Here’s a deeply depressing thought. It is my considered opinion that, as of now, August 2024, the atomic bomb has been a net good for humanity, in that it has saved many, many times more lives than it has taken. Let me explain. First: without the bombings of Hiroshima and Nagasaki, I believe that the United States, Britain, and the Soviet Union would have invaded Japan. Operation Downfall has been discussed at some length on the main channel. Suffice it to say that American estimates suggested a million dead Americans, four to five times as many wounded, and up to ten times that many dead Japanese. That is only in the American sectors: it takes no account of Soviet or British losses. Compared to the death toll of a full-scale invasion, Hiroshima and Nagasaki were at least a full order of magnitude less destructive. Second: without the threat of nuclear annihilation, it is my firm conviction that the Warsaw Pact and NATO would have gone to war before the Soviet Union’s collapse. We came dangerously close more than once. Korea, Vietnam, Cuba; these, and many more proxy conflicts, could easily have spiraled out of control without the not-entirely-metaphorical gun to the head that nuclear war represented. Had NATO and the Warsaw Pack fought, World War Three would have been to World War Two what World War Two was to World War One: an order of magnitude more destructive, more devastating, more global. Tens of millions dead, at least, and hundreds of cities razed to the ground. The sacrifice of two medium-sized cities to spare hundreds, sickening as it is, is the only logical choice. It’s quite the condemnation of humanity, is it not: that our current timeline, dark as it is, is likely _better_ than what might have been.
The Japanese peace faction wasn't about to surrender unconditionally. They were trying to negotiate a surrender. That didn't just mean keeping the Emperor, they wanted to keep territory, not demilitarize, not be occupied, and not have war crimes trials performed. Different members had conflicting ideas over what they wanted. They wanted to surrender, but still didn't want to unconditionally.
Well beyond profoundly touched by this series. It is sad that this war against Humanity still rages on. Why hate manifests itself is beyond me, when will we as living beings ever learn, or even care to??? Brilliant work , tragically brilliant.....
The Imperial Cabinet was equally divided between civilian and military members but the military leaders held control. They had to be forced into surrender by the civilians and as the Kyujo incident shows, the peace party’s victory was tenuous.

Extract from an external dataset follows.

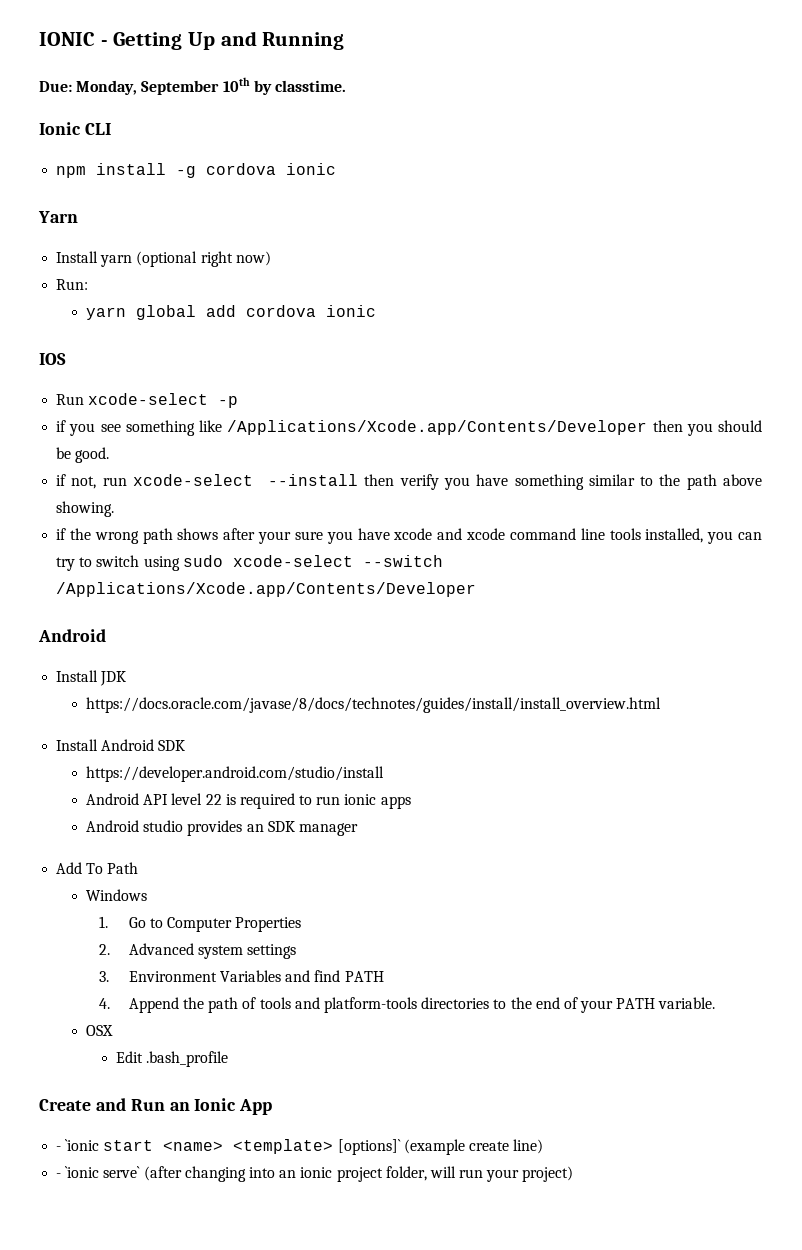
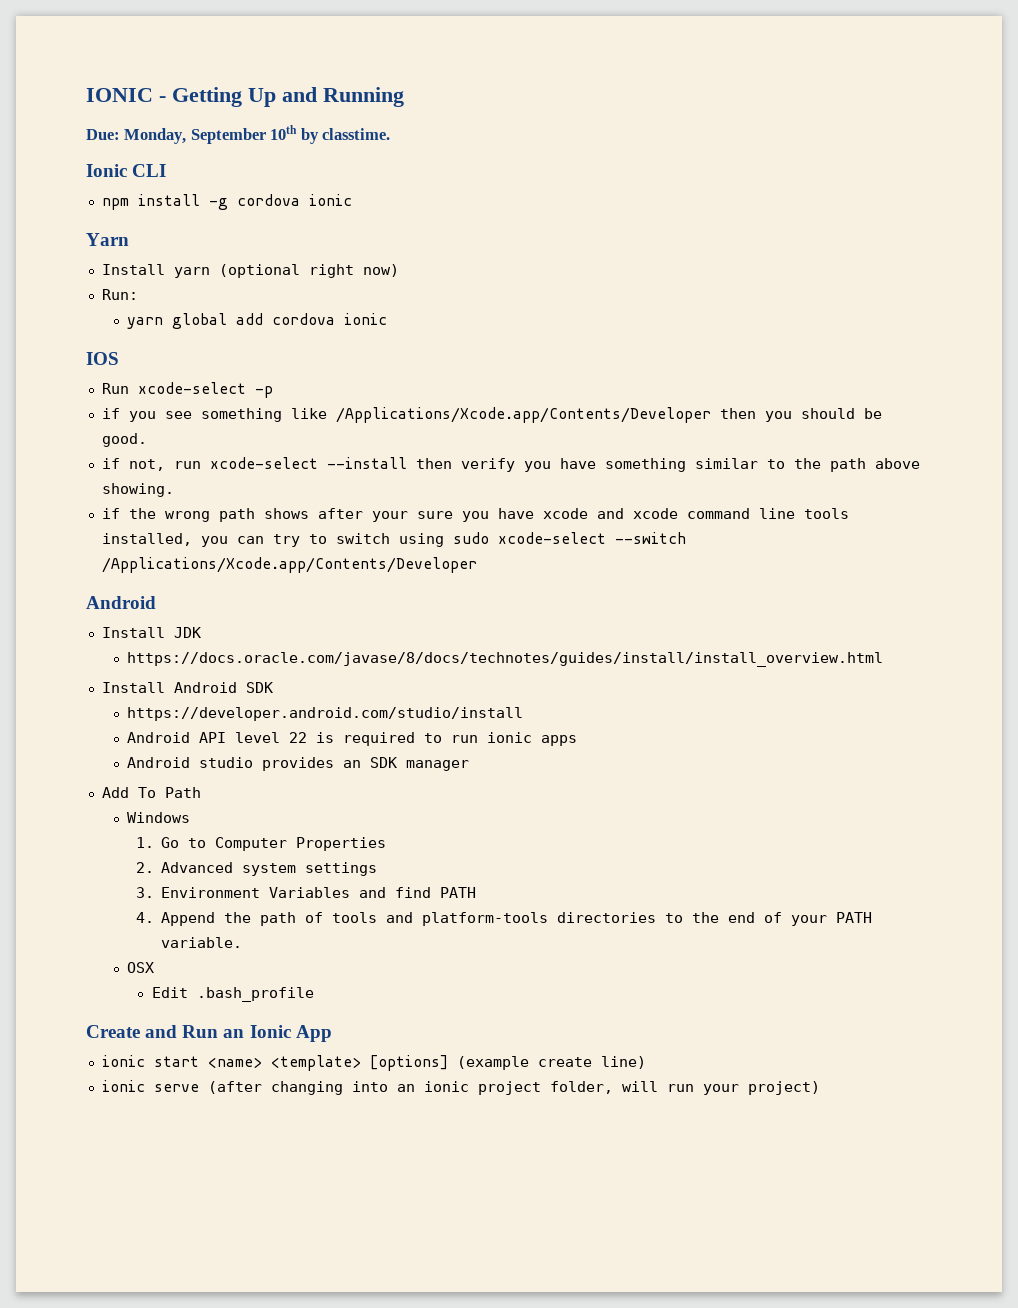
[56,1139,100,1151] - `ionic -> [101,1055,145,1067] ionic
[337,1139,401,1155] [options]` -> [369,1055,448,1071] [options]
[56,1166,141,1178] - `ionic serve` -> [101,1080,199,1092] ionic serve

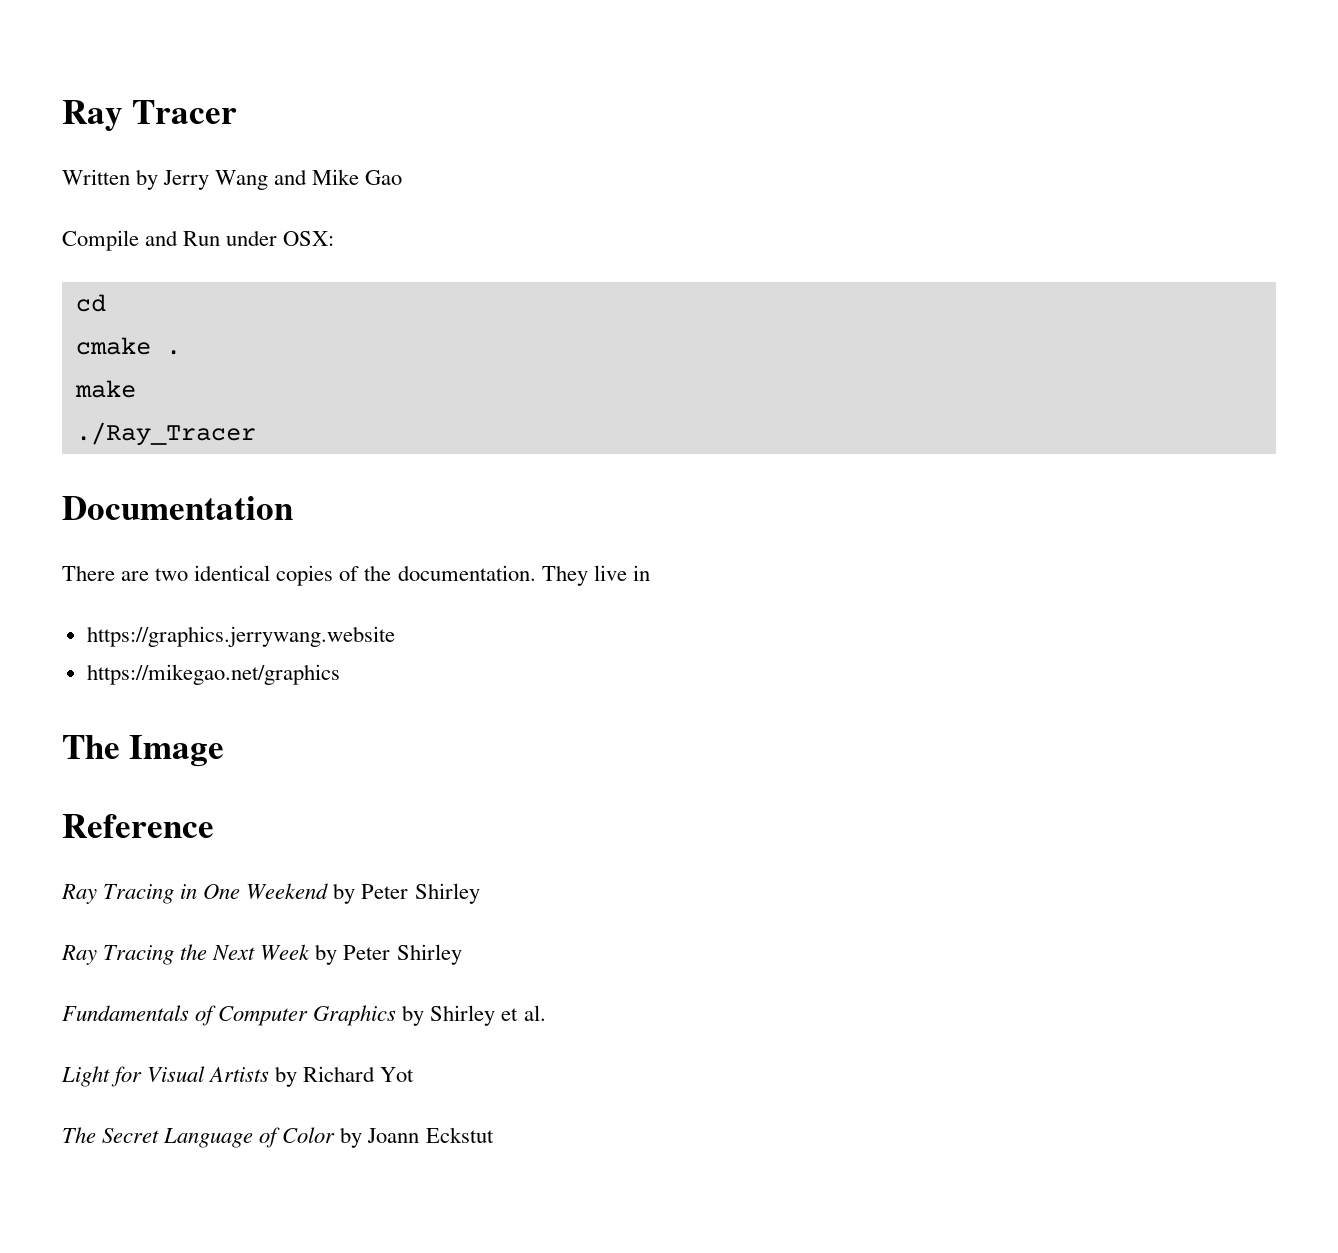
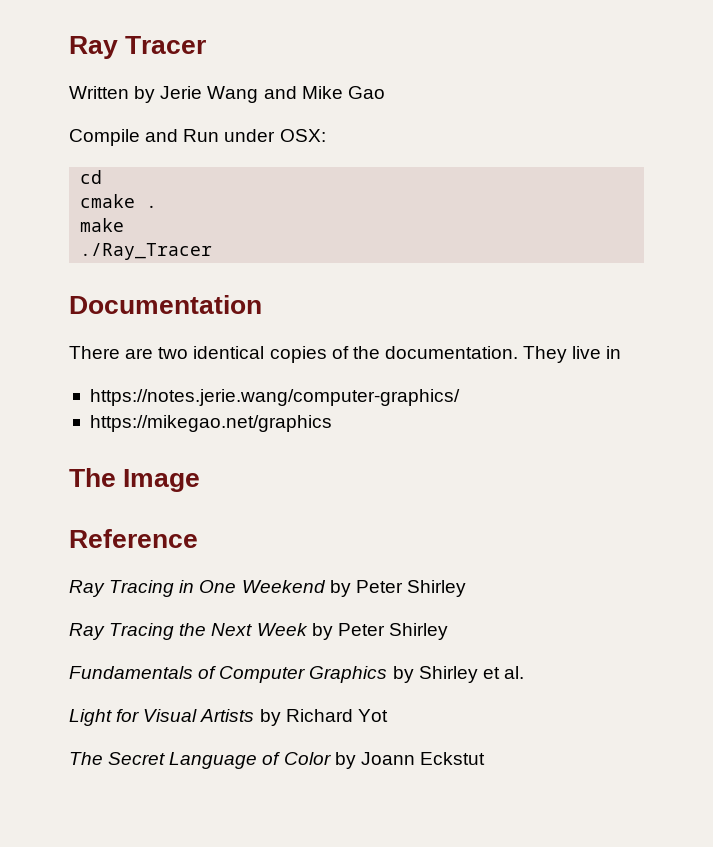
[163,170,210,190] Jerry -> [160,86,203,99] Jerie
[86,626,395,647] https://graphics.jerrywang.website -> [89,389,460,406] https://notes.jerie.wang/computer-graphics/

Spartacus, this was a brilliant presentation. Congratulations and many thanks. My father after completing an enlistment in the U.S. Navy was discharged after VE day. He immediately enlisted in the U.S.Marine Corps. He anticipated the final push in the Pacific theater and the eventual invasion of Japan. When I was a young boy in the early 1960's through television and movies I had become aware of WWII. I asked my Dad many questions about the war. He never had much to say but he did state that given the way the Marines approached war, he doubted that he would have survived the invasion of Japan. He thought that the bomb saved his and many others lives. Ironically, after the war he found himself stationed in China where the Marines fought some little known but intense battles against the PLA. We are quite clever and inventive when it comes to slaughtering one another. This is the "original sin" we all have to overcome.
Perhaps if Japan's leaders - military AND civilian - were not hellbent on fighting to the last man, woman and child, and accepted the terms of unconditional surrender, they would not have had to suffer this further example of "the war against humanity." Unfortunately, the Japanese proved - on Iwo Jima, Okinawa, etc. - that "surrender" was not a word in their national lexicon. Moreover, and before I allow for any national "guilt trip" to be laid at my country's feet, I remind the world of the unspeakable atrocities Japan's military butchers committed against Allied POW's, Chinese, Korean and Filipino civilians - and other peoples of whom Japan's military establishment deemed "sub-human." Further, I will remind the world that, so brutal were their "war crimes against humanity," it is said even the Germans were appalled at Japan's actions.
I don't think it's fair to ascribe blame on any one person except the president, in this case. That would be like blaming every single factory worker who produced bombs or bullets for death.
@@cwovictor3281 It's not fair to blame a President whose main motivation was to potentially save tens of thousands of lives of his citizens. If blame must be placed it belongs to all of us as we as a species cannot figure out how to live in peace- and nobody's really trying.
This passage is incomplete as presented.